**TASK:**
Once the pictures are set aside, copy the records below exactly as they stand.

**PROVIDED RECORDS:**
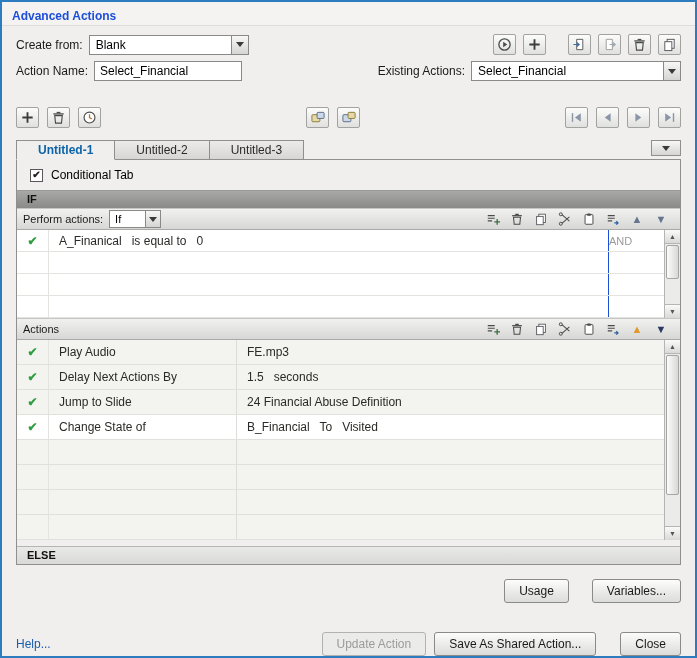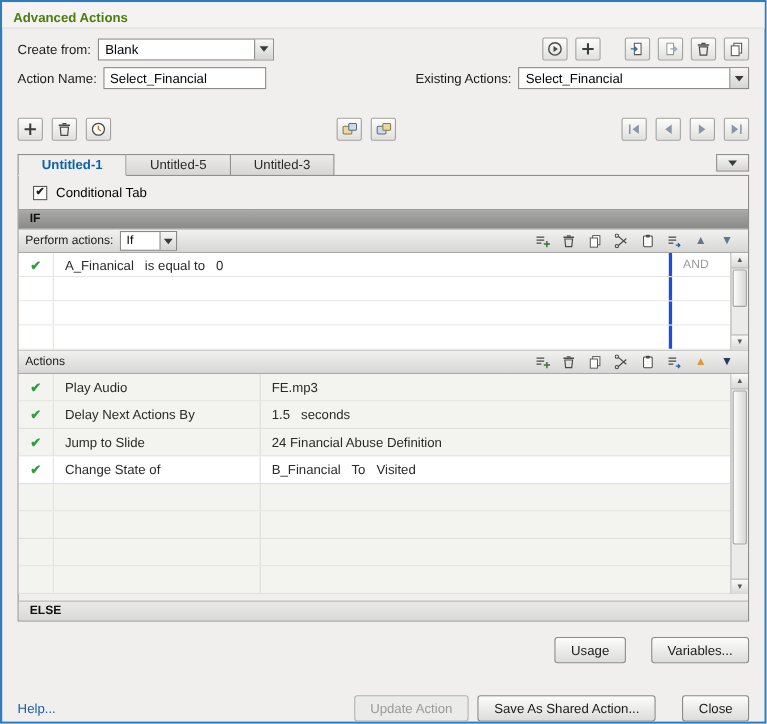--- a/index.html
+++ b/index.html
@@ -1,18 +1,18 @@
 <!DOCTYPE html>
 <html><head>
 <meta charset="utf-8">
 <style>
   *{box-sizing:border-box;margin:0;padding:0;}
   body{width:697px;height:658px;font-family:"Liberation Sans",sans-serif;background:#fff;}
   .dialog{width:697px;height:658px;border:2px solid #2e7cc0;background:#f0efed;display:flex;flex-direction:column;}
-  .titlebar{height:28px;padding:7px 10px 0;font-size:12px;font-weight:bold;color:#4d7c0f;border-bottom:1px solid #dddddb;background:#f4f3f1;}
+  .titlebar{height:28px;padding:7px 10px 0;font-size:12px;font-weight:bold;color:#1d4ed8;border-bottom:1px solid #dddddb;background:#f4f3f1;}
   .content{flex:1;padding:8px 14px 0;display:flex;flex-direction:column;}
   .row{display:flex;align-items:center;}
   .lbl{font-size:12px;color:#1a1a1a;white-space:nowrap;}
   .flex1{flex:1;}
   .mt6{margin-top:6px;}
   
   .dropdown{display:flex;align-items:center;height:20px;border:1px solid #898987;background:#fff;margin-left:6px;}
   .dropdown .dd-text{flex:1;font-size:12px;padding:0 6px;white-space:nowrap;overflow:hidden;}
   .dropdown .dd-btn{width:17px;height:100%;border-left:1px solid #898987;background:linear-gradient(#f7f7f5,#d5d5d3);display:flex;align-items:center;justify-content:center;}
   .tri{width:0;height:0;border-left:4px solid transparent;border-right:4px solid transparent;border-top:5px solid #3a3a38;}
@@ -51,21 +51,21 @@
   .arr-navy{color:#2a3a5e;}
   
   .table{display:flex;background:#fff;}
   .rows{flex:1;display:flex;flex-direction:column;overflow:hidden;}
   .crow{height:22px;display:flex;align-items:stretch;border-bottom:1px solid #e3e3e0;background:#fff;flex:none;}
   .arow{height:25px;display:flex;align-items:stretch;border-bottom:1px solid #e0e0dd;background:#f3f3f0;flex:none;}
   .arow.selected{background:#fff;}
   .cell-check{width:32px;display:flex;align-items:center;justify-content:center;border-right:1px solid #e3e3e0;flex:none;}
   .check{color:#2e9e3e;font-size:12px;font-weight:bold;line-height:1;}
   .cell-text{flex:1;font-size:12px;color:#2a2a28;padding:0 10px;display:flex;align-items:center;}
-  .cell-op{width:56px;display:flex;align-items:center;padding-left:10px;border-left:3px solid #1d4ed8;font-size:11px;color:#9a9a98;flex:none;}
+  .cell-op{width:56px;display:flex;align-items:center;padding-left:0;border-left:1px solid #1d4ed8;font-size:11px;color:#9a9a98;flex:none;}
   .cell-name{width:188px;display:flex;align-items:center;padding:0 10px;border-right:1px solid #dcdcd9;font-size:12px;color:#2a2a28;flex:none;}
   .cell-val{flex:1;font-size:12px;color:#2a2a28;padding:0 10px;display:flex;align-items:center;}
   .pre{white-space:pre;}
   .h88{height:88px;}
   .h200{height:200px;}
   
   .scrollbar{width:16px;border-left:1px solid #b5b5b3;background:#ebebe9;display:flex;flex-direction:column;flex:none;}
   .sb-btn{height:14px;background:linear-gradient(#fafaf8,#d9d9d7);display:flex;align-items:center;justify-content:center;color:#55555a;font-size:7px;line-height:1;flex:none;}
   .sb-btn.top{border-bottom:1px solid #b5b5b3;}
   .sb-btn.bottom{border-top:1px solid #b5b5b3;margin-top:auto;}
@@ -245,21 +245,21 @@
                 <path d="M2.5 1.5L10 7l-7.5 5.5z" fill="#8a96a8"></path>
                 <rect x="12.2" y="1.5" width="1.8" height="11" fill="#8a96a8"></rect>
               </svg>
             </span>
         </div>
       </div>
     </div>
 
     <div class="tab-row">
       <div class="tab active"><span>Untitled-1</span></div>
-      <div class="tab"><span>Untitled-5</span></div>
+      <div class="tab"><span>Untitled-2</span></div>
       <div class="tab"><span>Untitled-3</span></div>
       <div class="tab-dd">
           <i class="tri"></i>
         </div>
     </div>
 
     <div class="panel">
 
       <div class="cb-row">
         <div class="checkbox">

**SOLUTION FOR THIS EXERCISE:**
--- a/index.html
+++ b/index.html
@@ -1,18 +1,18 @@
 <!DOCTYPE html>
 <html><head>
 <meta charset="utf-8">
 <style>
   *{box-sizing:border-box;margin:0;padding:0;}
   body{width:697px;height:658px;font-family:"Liberation Sans",sans-serif;background:#fff;}
   .dialog{width:697px;height:658px;border:2px solid #2e7cc0;background:#f0efed;display:flex;flex-direction:column;}
-  .titlebar{height:28px;padding:7px 10px 0;font-size:12px;font-weight:bold;color:#4d7c0f;border-bottom:1px solid #dddddb;background:#f4f3f1;}
+  .titlebar{height:28px;padding:7px 10px 0;font-size:12px;font-weight:bold;color:#1d4ed8;border-bottom:1px solid #dddddb;background:#f4f3f1;}
   .content{flex:1;padding:8px 14px 0;display:flex;flex-direction:column;}
   .row{display:flex;align-items:center;}
   .lbl{font-size:12px;color:#1a1a1a;white-space:nowrap;}
   .flex1{flex:1;}
   .mt6{margin-top:6px;}
   
   .dropdown{display:flex;align-items:center;height:20px;border:1px solid #898987;background:#fff;margin-left:6px;}
   .dropdown .dd-text{flex:1;font-size:12px;padding:0 6px;white-space:nowrap;overflow:hidden;}
   .dropdown .dd-btn{width:17px;height:100%;border-left:1px solid #898987;background:linear-gradient(#f7f7f5,#d5d5d3);display:flex;align-items:center;justify-content:center;}
   .tri{width:0;height:0;border-left:4px solid transparent;border-right:4px solid transparent;border-top:5px solid #3a3a38;}
@@ -51,21 +51,21 @@
   .arr-navy{color:#2a3a5e;}
   
   .table{display:flex;background:#fff;}
   .rows{flex:1;display:flex;flex-direction:column;overflow:hidden;}
   .crow{height:22px;display:flex;align-items:stretch;border-bottom:1px solid #e3e3e0;background:#fff;flex:none;}
   .arow{height:25px;display:flex;align-items:stretch;border-bottom:1px solid #e0e0dd;background:#f3f3f0;flex:none;}
   .arow.selected{background:#fff;}
   .cell-check{width:32px;display:flex;align-items:center;justify-content:center;border-right:1px solid #e3e3e0;flex:none;}
   .check{color:#2e9e3e;font-size:12px;font-weight:bold;line-height:1;}
   .cell-text{flex:1;font-size:12px;color:#2a2a28;padding:0 10px;display:flex;align-items:center;}
-  .cell-op{width:56px;display:flex;align-items:center;padding-left:10px;border-left:3px solid #1d4ed8;font-size:11px;color:#9a9a98;flex:none;}
+  .cell-op{width:56px;display:flex;align-items:center;padding-left:0;border-left:1px solid #1d4ed8;font-size:11px;color:#9a9a98;flex:none;}
   .cell-name{width:188px;display:flex;align-items:center;padding:0 10px;border-right:1px solid #dcdcd9;font-size:12px;color:#2a2a28;flex:none;}
   .cell-val{flex:1;font-size:12px;color:#2a2a28;padding:0 10px;display:flex;align-items:center;}
   .pre{white-space:pre;}
   .h88{height:88px;}
   .h200{height:200px;}
   
   .scrollbar{width:16px;border-left:1px solid #b5b5b3;background:#ebebe9;display:flex;flex-direction:column;flex:none;}
   .sb-btn{height:14px;background:linear-gradient(#fafaf8,#d9d9d7);display:flex;align-items:center;justify-content:center;color:#55555a;font-size:7px;line-height:1;flex:none;}
   .sb-btn.top{border-bottom:1px solid #b5b5b3;}
   .sb-btn.bottom{border-top:1px solid #b5b5b3;margin-top:auto;}
@@ -245,21 +245,21 @@
                 <path d="M2.5 1.5L10 7l-7.5 5.5z" fill="#8a96a8"></path>
                 <rect x="12.2" y="1.5" width="1.8" height="11" fill="#8a96a8"></rect>
               </svg>
             </span>
         </div>
       </div>
     </div>
 
     <div class="tab-row">
       <div class="tab active"><span>Untitled-1</span></div>
-      <div class="tab"><span>Untitled-5</span></div>
+      <div class="tab"><span>Untitled-2</span></div>
       <div class="tab"><span>Untitled-3</span></div>
       <div class="tab-dd">
           <i class="tri"></i>
         </div>
     </div>
 
     <div class="panel">
 
       <div class="cb-row">
         <div class="checkbox">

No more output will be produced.